> What you should do
The data needs to be returned in full, exactly as it reads.

> Available data
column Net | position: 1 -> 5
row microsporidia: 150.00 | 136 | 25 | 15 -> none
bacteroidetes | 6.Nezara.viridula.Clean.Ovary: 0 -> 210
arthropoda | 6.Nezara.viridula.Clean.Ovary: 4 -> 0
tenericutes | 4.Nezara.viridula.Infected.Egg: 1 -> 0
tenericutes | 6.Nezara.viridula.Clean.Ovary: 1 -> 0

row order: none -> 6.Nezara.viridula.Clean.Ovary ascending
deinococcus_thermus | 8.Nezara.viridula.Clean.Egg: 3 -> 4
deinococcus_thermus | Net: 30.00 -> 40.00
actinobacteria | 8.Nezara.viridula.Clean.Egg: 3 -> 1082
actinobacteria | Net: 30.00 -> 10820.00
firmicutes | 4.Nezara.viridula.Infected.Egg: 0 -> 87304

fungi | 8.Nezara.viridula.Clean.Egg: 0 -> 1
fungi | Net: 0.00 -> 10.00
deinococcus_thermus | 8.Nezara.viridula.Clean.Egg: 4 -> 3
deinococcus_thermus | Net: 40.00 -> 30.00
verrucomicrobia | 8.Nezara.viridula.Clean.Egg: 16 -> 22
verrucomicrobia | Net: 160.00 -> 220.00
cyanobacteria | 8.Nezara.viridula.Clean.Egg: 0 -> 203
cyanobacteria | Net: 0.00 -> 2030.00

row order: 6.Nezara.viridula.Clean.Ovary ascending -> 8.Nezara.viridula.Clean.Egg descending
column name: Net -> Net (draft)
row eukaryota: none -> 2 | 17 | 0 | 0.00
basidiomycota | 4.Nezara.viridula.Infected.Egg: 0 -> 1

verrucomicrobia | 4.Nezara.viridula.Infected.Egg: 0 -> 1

> Written answer
column Net | position: 1 -> 5
row microsporidia: 150.00 | 136 | 25 | 15 -> none
bacteroidetes | 6.Nezara.viridula.Clean.Ovary: 0 -> 210
arthropoda | 6.Nezara.viridula.Clean.Ovary: 4 -> 0
tenericutes | 4.Nezara.viridula.Infected.Egg: 1 -> 0
tenericutes | 6.Nezara.viridula.Clean.Ovary: 1 -> 0

row order: none -> 6.Nezara.viridula.Clean.Ovary ascending
deinococcus_thermus | 8.Nezara.viridula.Clean.Egg: 3 -> 4
deinococcus_thermus | Net: 30.00 -> 40.00
actinobacteria | 8.Nezara.viridula.Clean.Egg: 3 -> 1082
actinobacteria | Net: 30.00 -> 10820.00
firmicutes | 4.Nezara.viridula.Infected.Egg: 0 -> 87304

fungi | 8.Nezara.viridula.Clean.Egg: 0 -> 1
fungi | Net: 0.00 -> 10.00
deinococcus_thermus | 8.Nezara.viridula.Clean.Egg: 4 -> 3
deinococcus_thermus | Net: 40.00 -> 30.00
verrucomicrobia | 8.Nezara.viridula.Clean.Egg: 16 -> 22
verrucomicrobia | Net: 160.00 -> 220.00
cyanobacteria | 8.Nezara.viridula.Clean.Egg: 0 -> 203
cyanobacteria | Net: 0.00 -> 2030.00

row order: 6.Nezara.viridula.Clean.Ovary ascending -> 8.Nezara.viridula.Clean.Egg descending
column name: Net -> Net (draft)
row eukaryota: none -> 2 | 17 | 0 | 0.00
basidiomycota | 4.Nezara.viridula.Infected.Egg: 0 -> 1

verrucomicrobia | 4.Nezara.viridula.Infected.Egg: 0 -> 1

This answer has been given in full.